La basilica di San Michele Maggiore di Pavia, prezioso documento della cultura artistica pavese, fonda il suo originario impianto sull’antica basilica palatina del VII secolo, ricostruita nella prima metà del XII secolo in forme romaniche. Questo scritto vuole approfondire le problematiche rappresentate dalla conservazione dell’arenaria che costituisce il materiale prevalente nella compagine architettonica e nell’apparato decorativo. Procedendo attraverso la storia dei restauri eseguiti a partire dalla metà del XIX secolo si giunge fino al 1968 quando, terminato il restauro alla facciata principale, viene valutata l’opportunità di proseguire i lavori. Il saggio ripercorre, dunque, le tappe salienti di questo significativo restauro, comprendendo il dibattito inerente lo studio dei diversi litotipi e l’impegno del Centro G. Bozza, chiamato ad individuare il più opportuno sistema consolidante-protettivo. Dalla collaborazione del Centro con la Soprintendenza scaturirà, infatti, il progetto di restauro eseguito. Dopo aver tratteggiato le problematiche conservative del monumento, il saggio sottolinea come anche questo progetto non possa considerarsi definitivo, come d’altronde non lo sono mai gli interventi di restauro su materiali esposti all’aggressione degli agenti atmosferici ed all’inquinamento ambientale.

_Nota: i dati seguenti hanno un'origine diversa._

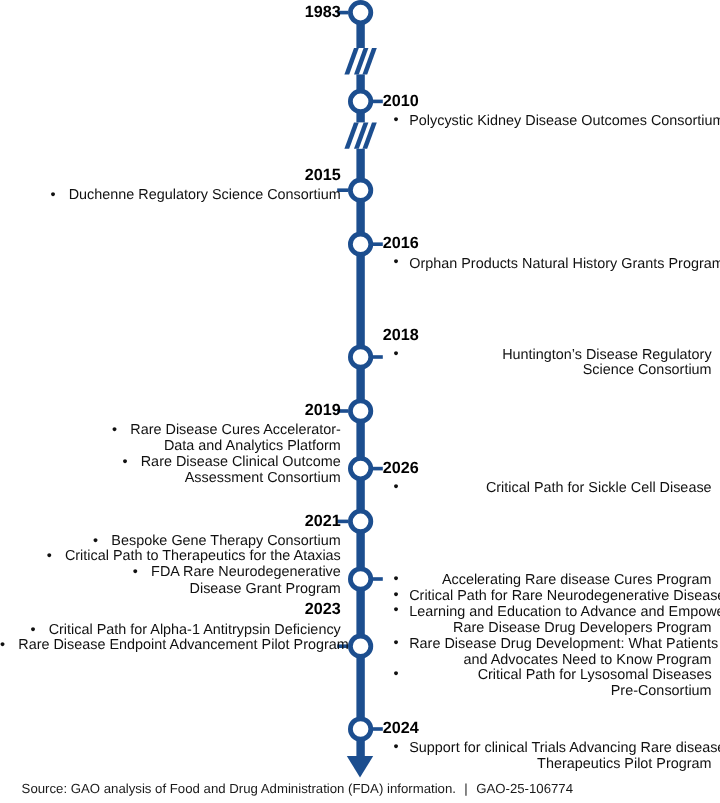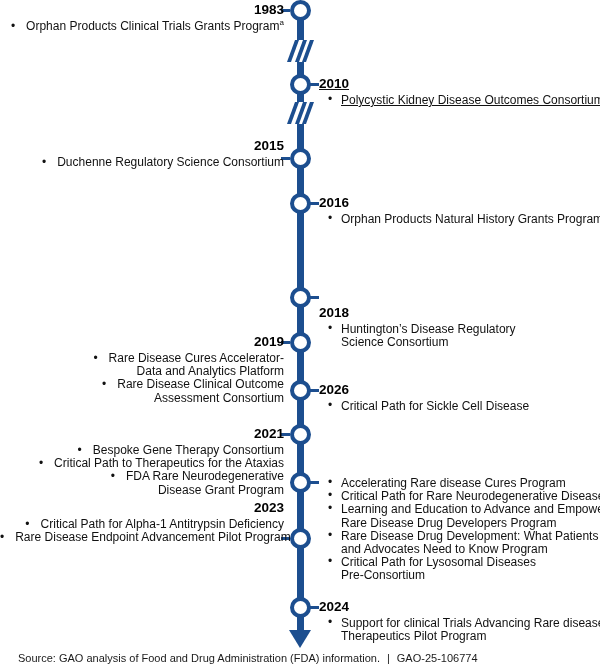--- a/index.html
+++ b/index.html
@@ -88,11 +88,6 @@
 
   <div class="grp left" style="top:2px;">
     <div class="year">1983</div>
-    <div class="items">
-      <div class="item">
-        <div class="ln first"><span>Orphan Products Clinical Trials Grants Program</span><sup>a</sup></div>
-      </div>
-    </div>
   </div>
 
   <div class="grp right" style="top:76px;text-decoration:underline;">

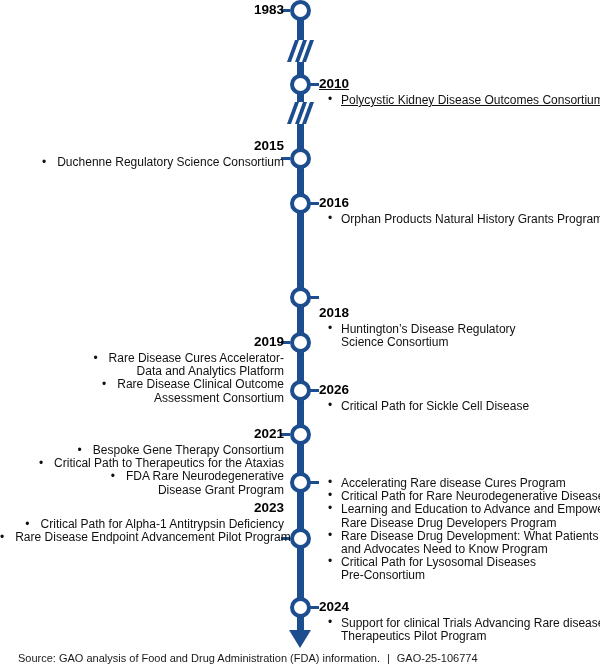--- a/index.html
+++ b/index.html
@@ -90,7 +90,7 @@
     <div class="year">1983</div>
   </div>
 
-  <div class="grp right" style="top:76px;text-decoration:underline;">
+  <div class="grp right" style="top:76px;">
     <div class="year">2010</div>
     <div class="items">
       <div class="item">

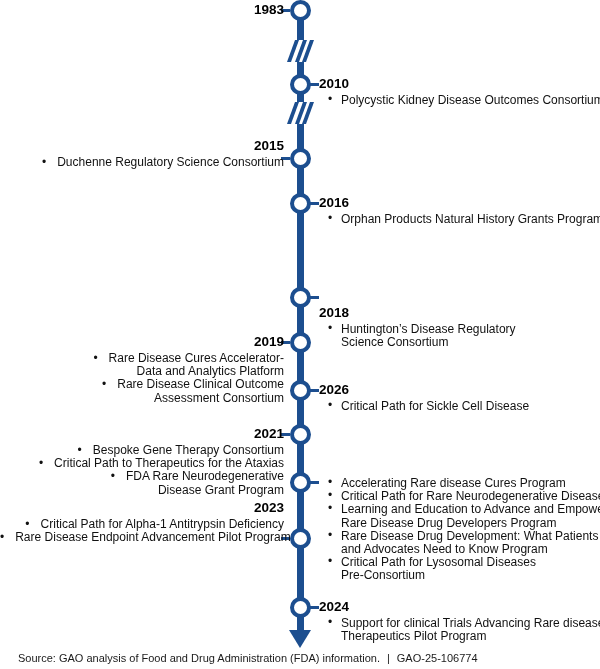--- a/index.html
+++ b/index.html
@@ -30,7 +30,7 @@
   .grp.right{left:319px;width:274px;text-align:left;}
   .year{font-size:13.5px;font-weight:bold;line-height:15px;color:#000;}
   .items{margin-top:3px;}
-  .right .items{margin-left:9px;}
+  .right .items{margin-left:9px;text-align:right;}
   .right .item{position:relative;padding-left:13px;}
   .right .item::before{content:"\2022";position:absolute;left:0;top:-1px;}
   .left .item .first::before{content:"\2022";margin-right:11px;}

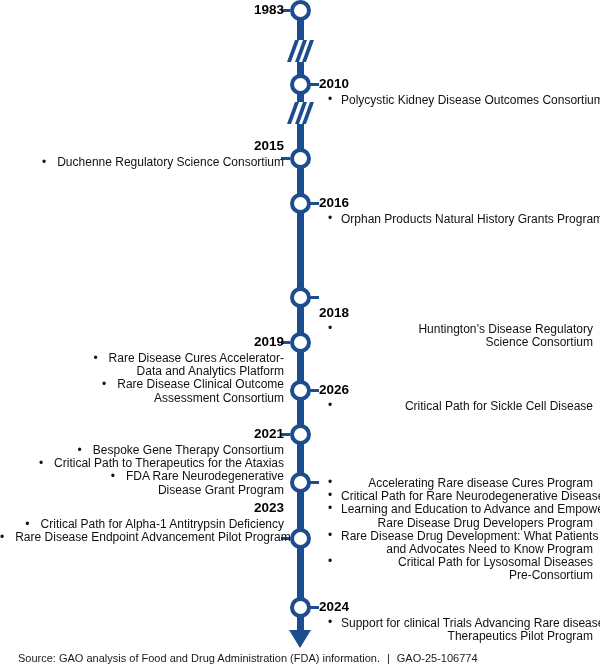--- a/index.html
+++ b/index.html
@@ -117,7 +117,7 @@
     </div>
   </div>
 
-  <div class="grp right" style="top:305px;">
+  <div class="grp right" style="top:271px;">
     <div class="year">2018</div>
     <div class="items">
       <div class="item">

The church of Saint Michele in Pavia: the facade

The basilica of Saint Michele Maggiore in Pavia, a most valuable document of artistic culture in the area, founds its original plant on the ancient palatine basilica of the VII century, rebuilt in the first half of the XII century in Romanesque style. This paper deepens problems represented by the conservation of the sandstone, which is the main material used in architecture and in adornment. Progressing through the story of the restoration works carried out since the mid-nineteenth century, in 1968, finished the restoration of the main facade, it’s valued the opportunity to continue works. The essay describes, therefore, the key stages of this significant restoration, including the debate concerning the study of the different rock types and the commitment of Centro G. Bozza, asked to identify the most appropriate consolidating-protective system. From collaboration of Centro with Soprintendenza will result the restoration project executed. After describing conservation’s problems of the monument, the paper also points out how this project can’t be considered definitive, because never definitive is restoration on materials like sandstone exposed to the aggression of atmospheric and environmental pollution.